Mommie Dammit just recently came off of a 10 month stretch of unemployment; a time in which I came to know intimately the damage that does to a person’s self esteem and self image. It isn’t the first time I’ve faced that nightmare, either. The older I get the harder a toll it takes on me. I grew up in a household that still held close the Social Contract – you grow up, go to school, get a job, and work your butt off to feed your family and provide them with a good home. Then you get old and you retire on a pension and Social Security. Except that I already knew, growing up in my grandparents house, that the Social Contract was gone.
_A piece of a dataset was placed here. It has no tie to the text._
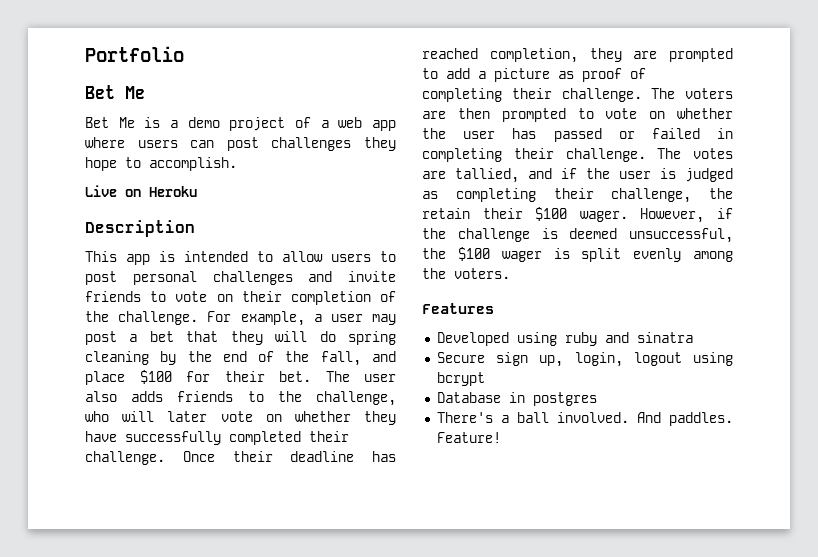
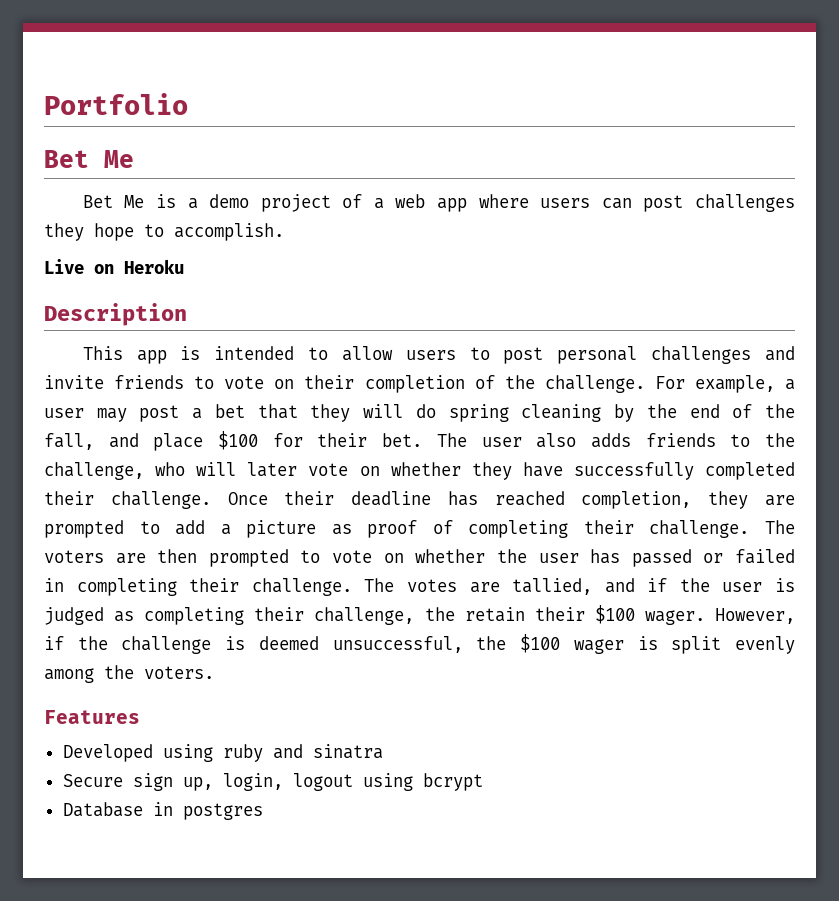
[436,412,733,426] [436,432,501,443] // There's a ball involved. And paddles. Feature! -> (263, 811) none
My grandparents had broken their asses – working all of their lives, surviving the Great Depression, raising two sons, a nephew and a grandson, not to mention their undying love and constant generosity to untold others. My grandparents were farmers, and they went to their graves at 74 and 83 still working for a living – and still in debt.

I’ve faced homelessness before as well, if only for 9 days, and I know the terror of it too well from that brief experience. I’ve come close to it a few more times when, between losing my job or getting too sick to work, I only managed to keep a roof over my head through the generosity of local charities. Sappy bleeding heart that I am, it wasn’t for me that I cried – it was because I didn’t have money to buy food for my cats. I was only days away from losing my home, I had very little food in the house, and was too weak from the latest bout with Pneumocystis to find work. But I wasn’t worried about feeding myself… I was heartbroken and humiliated that I wouldn’t be able to feed Tiggami and Cinmoui. That was only two years ago, and to this day I bless the anonymous donor who heard that a man with AIDS couldn’t feed his cats – and then donated two 20 pound bags of cat munchies. When Maria – my beleaguered and beloved Ryan White counselor – brought me the cat food I fell to my knees in grateful sobs that my babies wouldn’t go hungry.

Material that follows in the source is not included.